SoulCycle recently opened a studio in Preston Hollow. Photos courtesy of SoulCycle.

Health & Fitness

A First-Timer’s Guide to SoulCycle

I went in determined not to fall into the cult-like following. I failed.

I didn’t want to like SoulCycle. The company didn’t need any more fans, and since my day-to-day exercise consists almost solely of walking briskly and Uptown Yoga, I figured I wouldn’t have to be one of them.

But it’s finally here in Dallas, and it’s SoulCycle, so I scheduled my class for 6:30 a.m. on a Wednesday the moment bookings opened up.

The sleek Preston Hollow studio was a glowing, welcoming sight on a dark street corner surrounded by ample parking. So far, I had nothing to hate, but I was looking.

The interior looks a lot like a Drybar but with cool showers and lockers. I love Drybar’s white-and-yellow color scheme. Again, I had nothing to hate. I was given complimentary cycling shoes that were sort of ugly and tough to walk in, but not totally hate-worthy.

We waited for the last class to come out. My friend was in it, and we chatted while the instructors flipped the studio. Like a cycling harbinger from the north she laughed, “Oh, you don’t like cardio? Thou shalt not enjoy this class!” (Not quite her wording, but you get it.) Cool, I thought. I didn’t want to, anyway.

When the 6:30 a.m. class was allowed into the dark, candlelit studio, there was no stressful rush to find a bike thanks to the easy-to-use class-booking process. I didn’t hate that. But then, there I was, in weird shoes, trying to figure out how to set up my third-row bike in the dark. Ah, I thought. Then, a man appeared. “Do you need help?” he asked. “Yes please,” I replied kindly, but also dejectedly (if you can imagine that), as he efficiently adjusted my bike.

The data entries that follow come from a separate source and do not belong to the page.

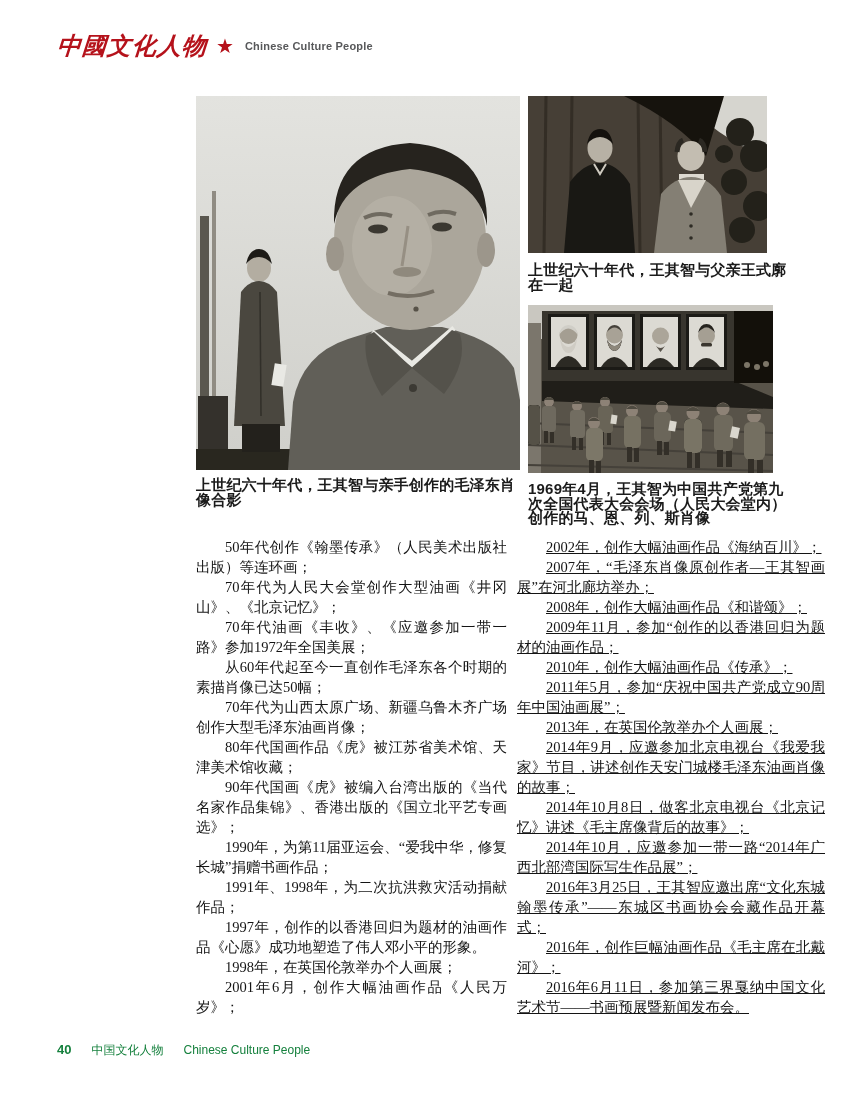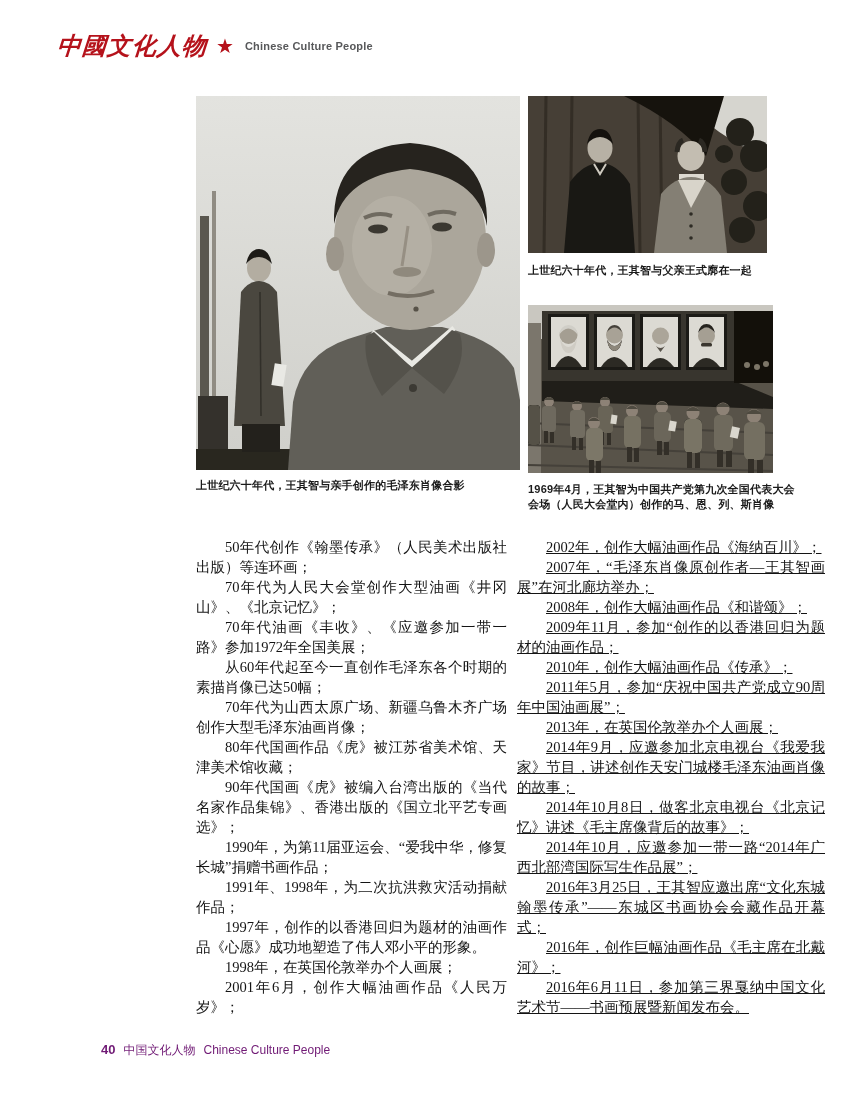--- a/index.html
+++ b/index.html
@@ -35,7 +35,7 @@
   .photo-congress{left:528px;top:305px;width:245px;height:168px;}
   .caption{
     position:absolute;
-    font-size:11px;font-weight:bold;color:#1b1b1b;
+    font-size:15px;font-weight:bold;color:#1b1b1b;
     line-height:14.5px;letter-spacing:.2px;
   }
   .caption-main{left:196px;top:478px;width:324px;}

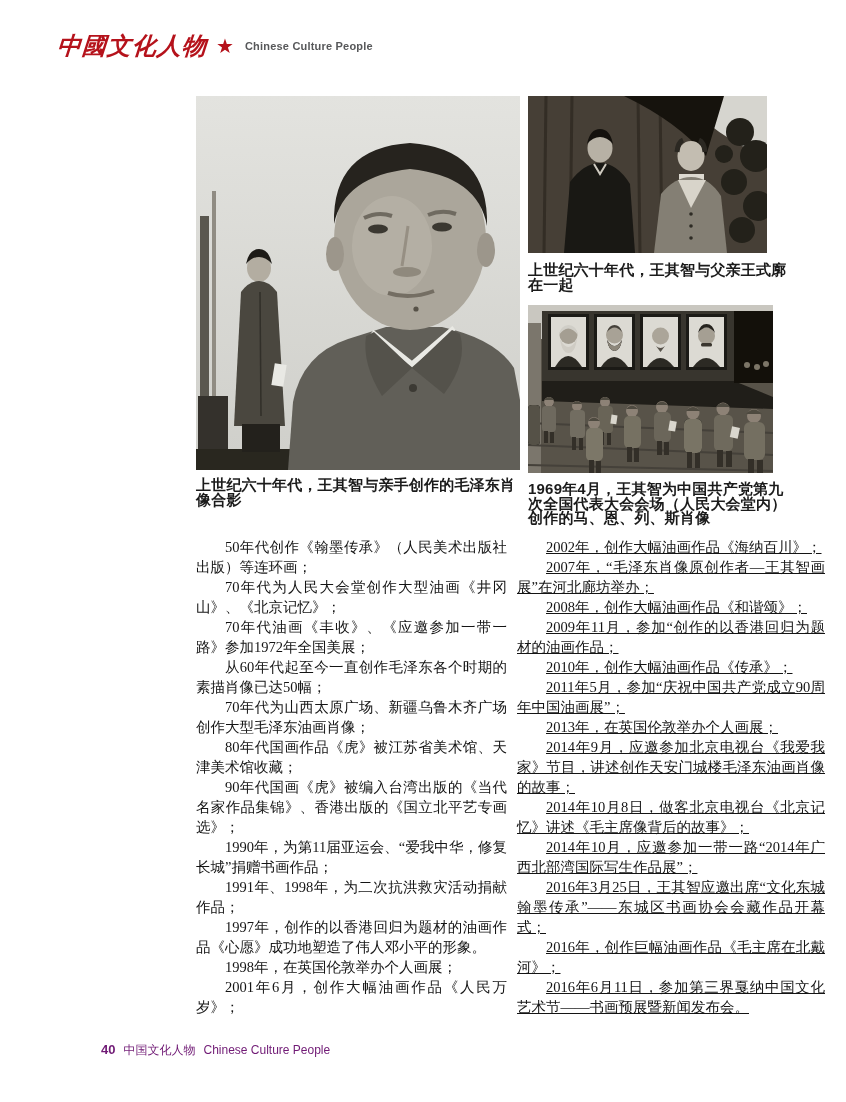--- a/index.html
+++ b/index.html
@@ -54,8 +54,8 @@
   
   .footer{
     position:absolute;left:57px;top:1042px;
-    font-size:12px;color:#701a75;
-    display:flex;align-items:baseline;gap:8px;margin-left:44px;
+    font-size:12px;color:#15803d;
+    display:flex;align-items:baseline;gap:20px;
   }
   .footer .pagenum{font-weight:bold;font-size:13px;}
 </style>

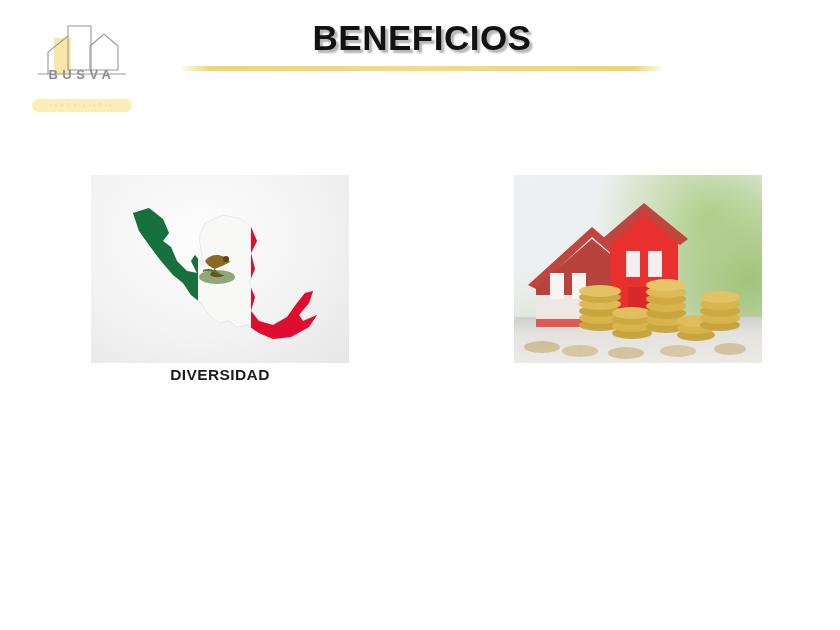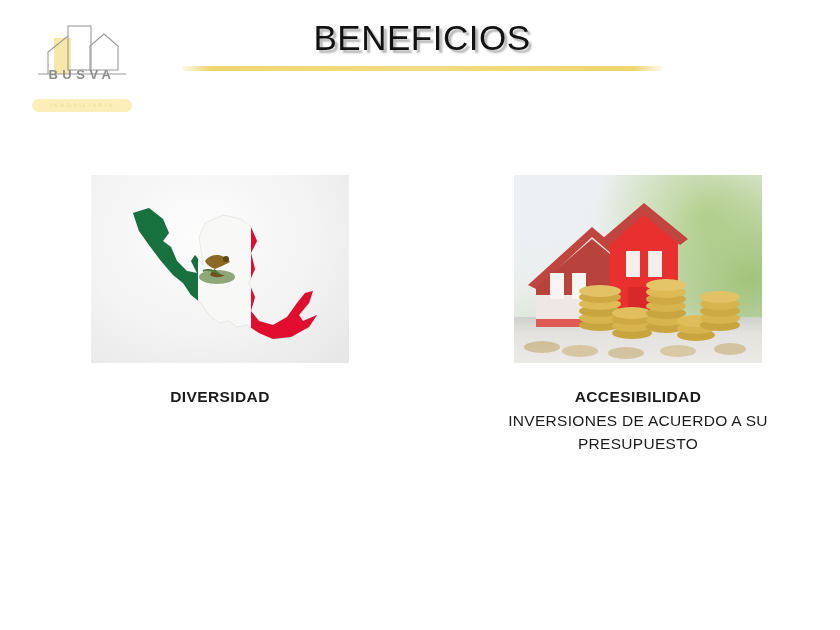--- a/index.html
+++ b/index.html
@@ -73,7 +73,7 @@
     width: 484px;
     text-align: center;
     font-size: 35px;
-    font-weight: normal;
+    font-weight: bold;
     letter-spacing: 0.5px;
     color: #121212;
     text-shadow: 3px 3px 2px rgba(120,120,120,0.55);

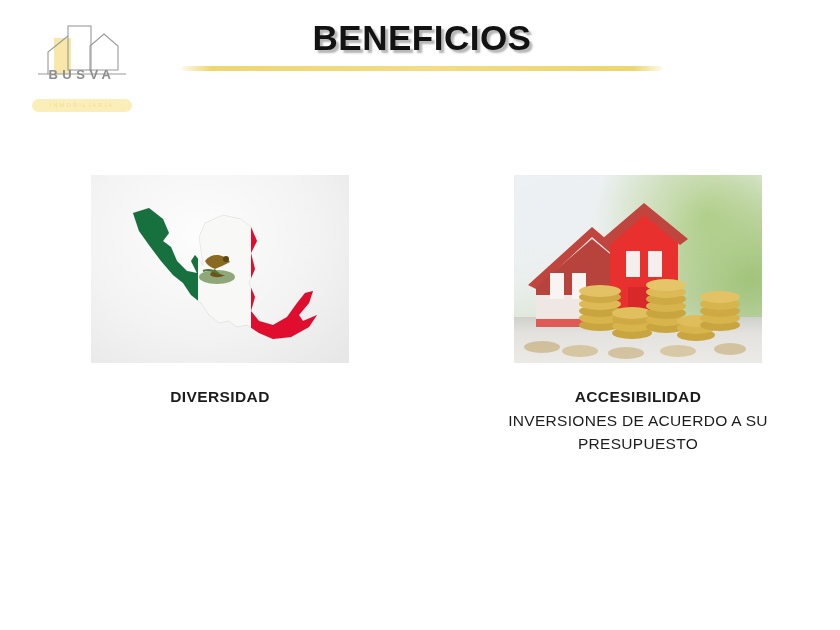--- a/index.html
+++ b/index.html
@@ -111,7 +111,6 @@
   .thumb-house { width: 248px; height: 188px; }
 
   .caption {
-    margin-top: 22px;
     text-align: center;
     font-size: 15.5px;
     line-height: 23px;

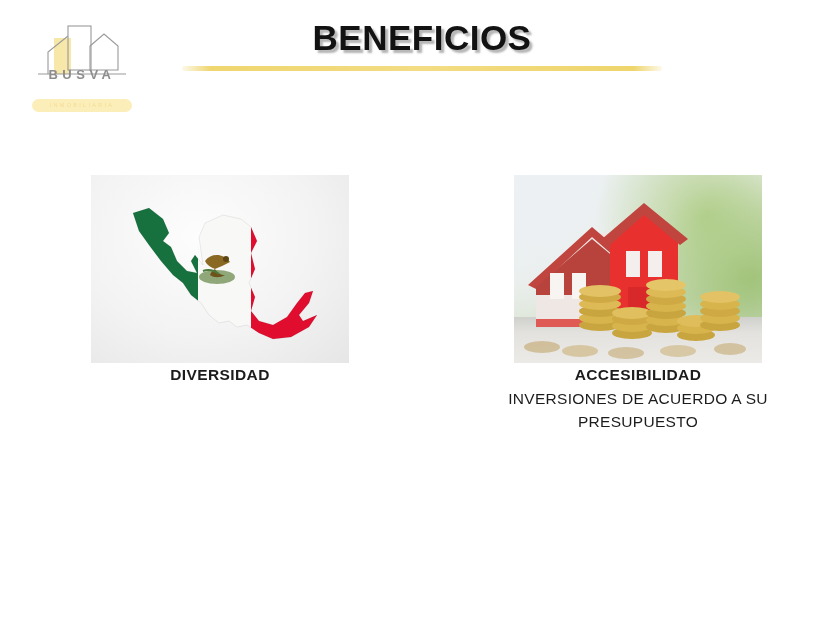--- a/index.html
+++ b/index.html
@@ -283,10 +283,6 @@
     </svg>
   </div>
 
-  <div class="caption">
-    <span class="caption-head">ACCESIBILIDAD</span>
-    <span class="caption-body">INVERSIONES DE ACUERDO A SU PRESUPUESTO</span>
-  </div>
 </div>
 
 </body></html>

SoulCycle's locker rooms are adorned with the familiar black, white, and yellow color scheme.

I liked Abby, the instructor, immediately. She’s one of those upbeat, in-shape-but-not-intimidatingly-so instructors whose general positivity makes you want to do anything she asks. I didn’t like that I couldn’t always hear Abby over the incredible remix that blasted throughout class. (It should be noted that SoulCycle’s music is awesome. I loved Abby’s presence dearly, but if she were to disappear, you could really just move your pedals to the tempo of those sick beats and have a solid workout.)

By now, I was warming to the idea of SoulCycle, but I fully expected to hate the actual workout. Again, I don’t like cardio. But then, the music started, and Abby began saying affirmative phrases. I struggled a bit for the first 10 minutes, but then something wild happened. Suddenly, the music lowered, we held our hands in a prayer pose, and our time was up. I felt euphoric. I loved SoulCycle. Much like the Britney Spears song that played around the 45-minute mark, I felt stronger than yesterday. Take all my money, SoulCycle. Take it all!